▶ The problem: Leave the pictures out while you restate every entry below word for word.

(Front-end code edit data)
★ ★ ★ ★

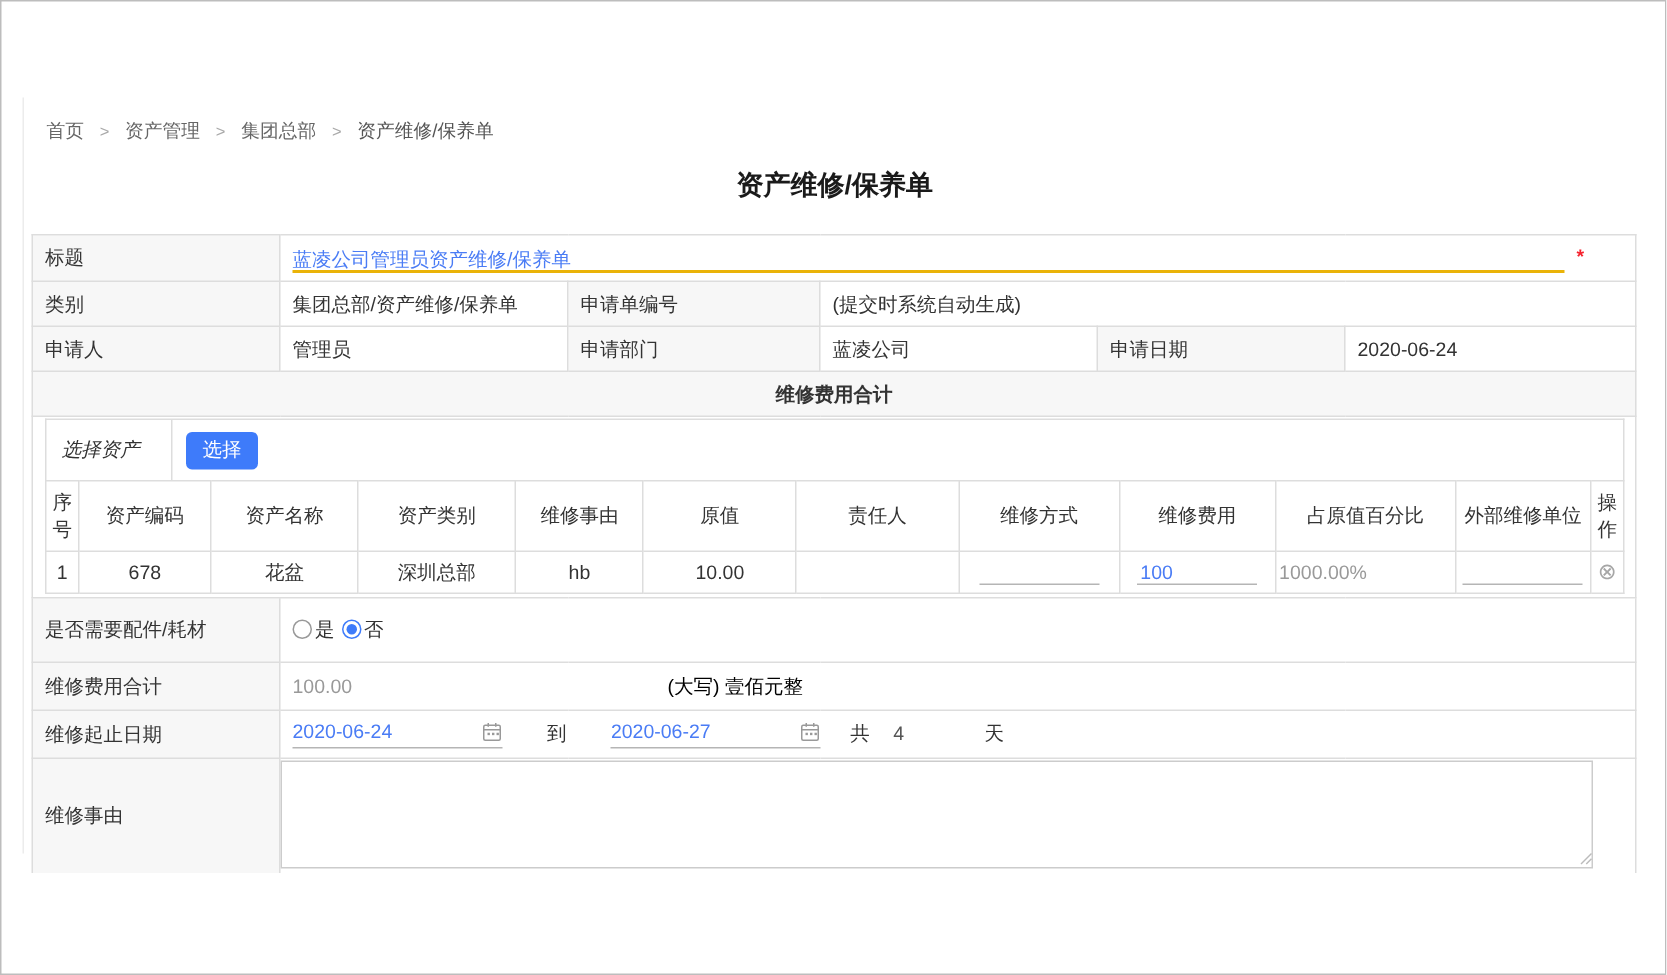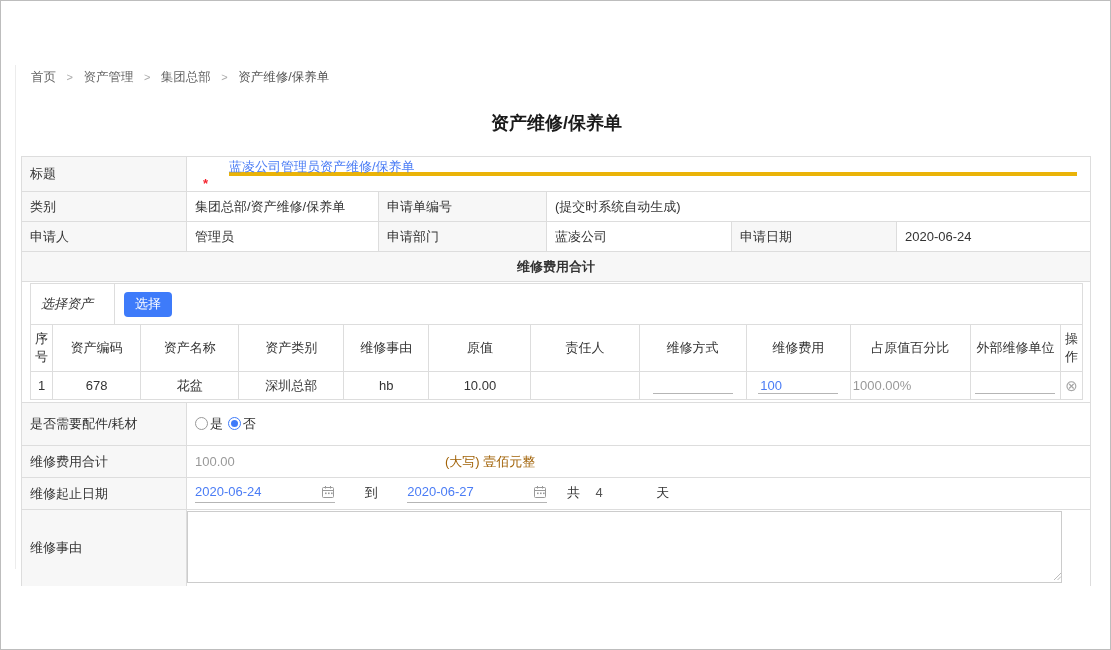--- a/index.html
+++ b/index.html
@@ -13,7 +13,7 @@
   .left-divider{ position:absolute; left:14px; top:64px; width:1px; height:504px; background:#ececec; }
 
   
-  .breadcrumb{ position:absolute; left:30px; top:68px; font-size:12.5px; color:#666; }
+  .breadcrumb{ position:absolute; left:30px; top:78px; font-size:12.5px; color:#666; }
   .bc-item{ color:#666; cursor:pointer; }
   .bc-item.current{ color:#555; cursor:default; }
   .bc-sep{ color:#aaa; margin:0 7px; font-size:11px; }

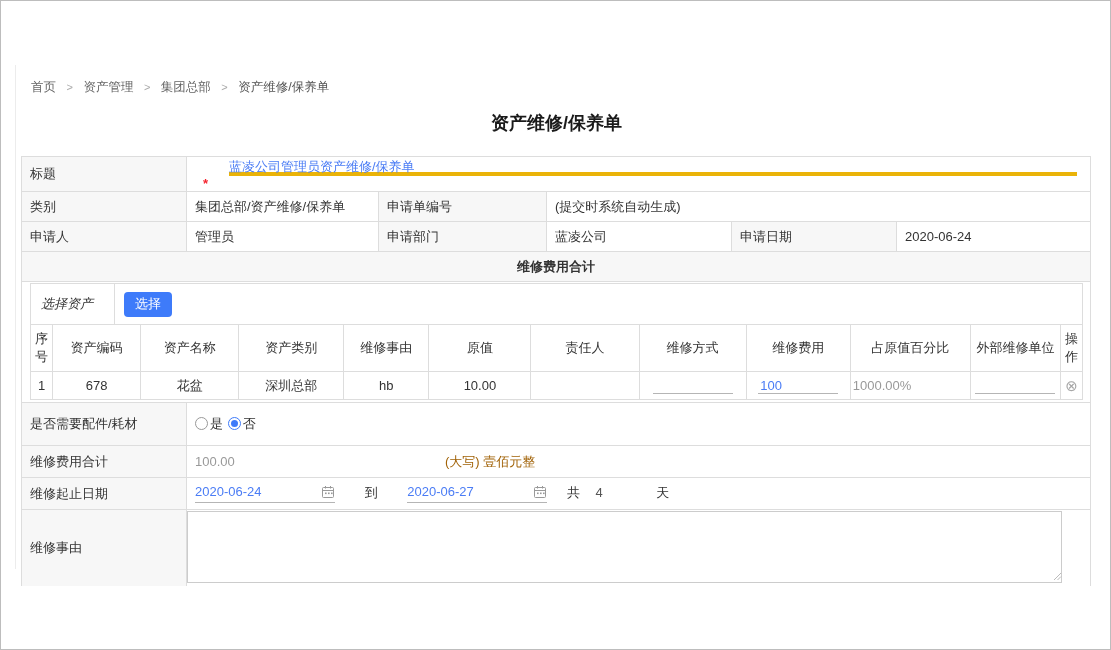--- a/index.html
+++ b/index.html
@@ -31,8 +31,8 @@
   tr.r-section td{ background:#f7f7f7; text-align:center; font-weight:bold; color:#333; }
   tr.r-last td{ border-bottom:none; }
 
-  .title-input{ display:inline-block; width:848px; border-bottom:4px solid #eab308;
-    color:#4a7cf5; height:19px; line-height:19px; vertical-align:middle; cursor:text;margin-left:34px; }
+  .title-input{ display:inline-block; width:848px; border-bottom:2px solid #eab308;
+    color:#4a7cf5; height:19px; line-height:19px; vertical-align:middle; cursor:text; }
   .required{ color:#f5222d; margin-left:8px; font-weight:bold; }
 
   

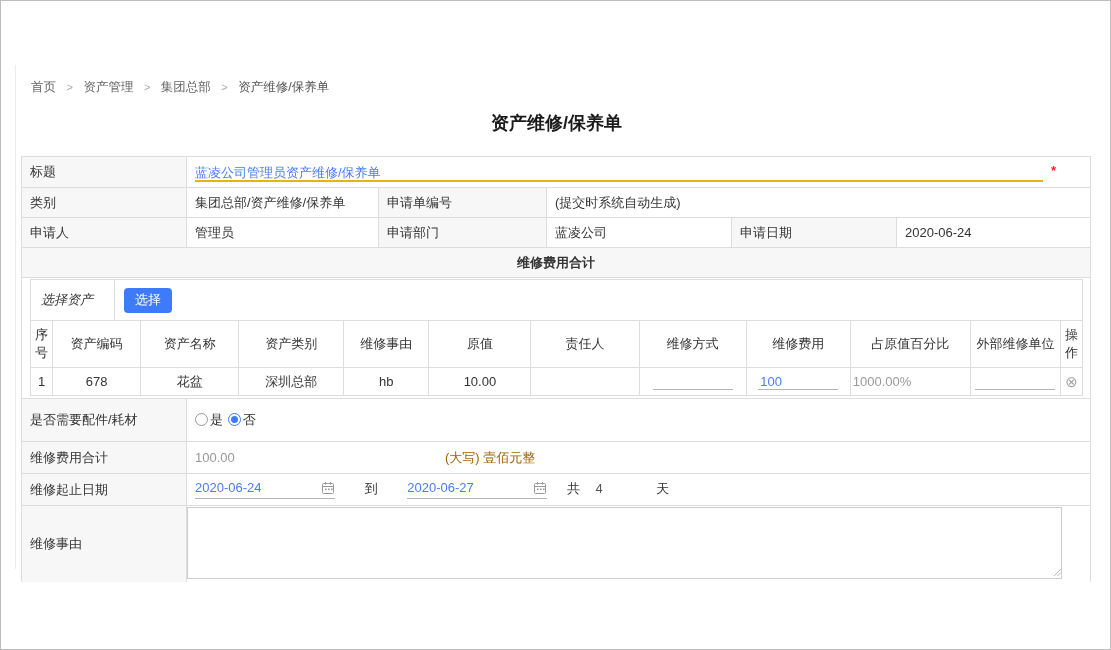--- a/index.html
+++ b/index.html
@@ -69,7 +69,7 @@
     border-radius:50%; background:#3e7bfa; }
 
   .total-val{ display:inline-block; width:250px; color:#999; }
-  .caps{ color:#a16207;text-align:right; }
+  .caps{ color:#000000;text-align:right; }
 
   
   .date-field{ display:inline-flex; align-items:flex-end; justify-content:space-between;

★ ★ ★ ★

▶ Solution below:
--- a/index.html
+++ b/index.html
@@ -13,7 +13,7 @@
   .left-divider{ position:absolute; left:14px; top:64px; width:1px; height:504px; background:#ececec; }
 
   
-  .breadcrumb{ position:absolute; left:30px; top:68px; font-size:12.5px; color:#666; }
+  .breadcrumb{ position:absolute; left:30px; top:78px; font-size:12.5px; color:#666; }
   .bc-item{ color:#666; cursor:pointer; }
   .bc-item.current{ color:#555; cursor:default; }
   .bc-sep{ color:#aaa; margin:0 7px; font-size:11px; }

--- a/index.html
+++ b/index.html
@@ -31,8 +31,8 @@
   tr.r-section td{ background:#f7f7f7; text-align:center; font-weight:bold; color:#333; }
   tr.r-last td{ border-bottom:none; }
 
-  .title-input{ display:inline-block; width:848px; border-bottom:4px solid #eab308;
-    color:#4a7cf5; height:19px; line-height:19px; vertical-align:middle; cursor:text;margin-left:34px; }
+  .title-input{ display:inline-block; width:848px; border-bottom:2px solid #eab308;
+    color:#4a7cf5; height:19px; line-height:19px; vertical-align:middle; cursor:text; }
   .required{ color:#f5222d; margin-left:8px; font-weight:bold; }
 
   

--- a/index.html
+++ b/index.html
@@ -69,7 +69,7 @@
     border-radius:50%; background:#3e7bfa; }
 
   .total-val{ display:inline-block; width:250px; color:#999; }
-  .caps{ color:#a16207;text-align:right; }
+  .caps{ color:#000000;text-align:right; }
 
   
   .date-field{ display:inline-flex; align-items:flex-end; justify-content:space-between;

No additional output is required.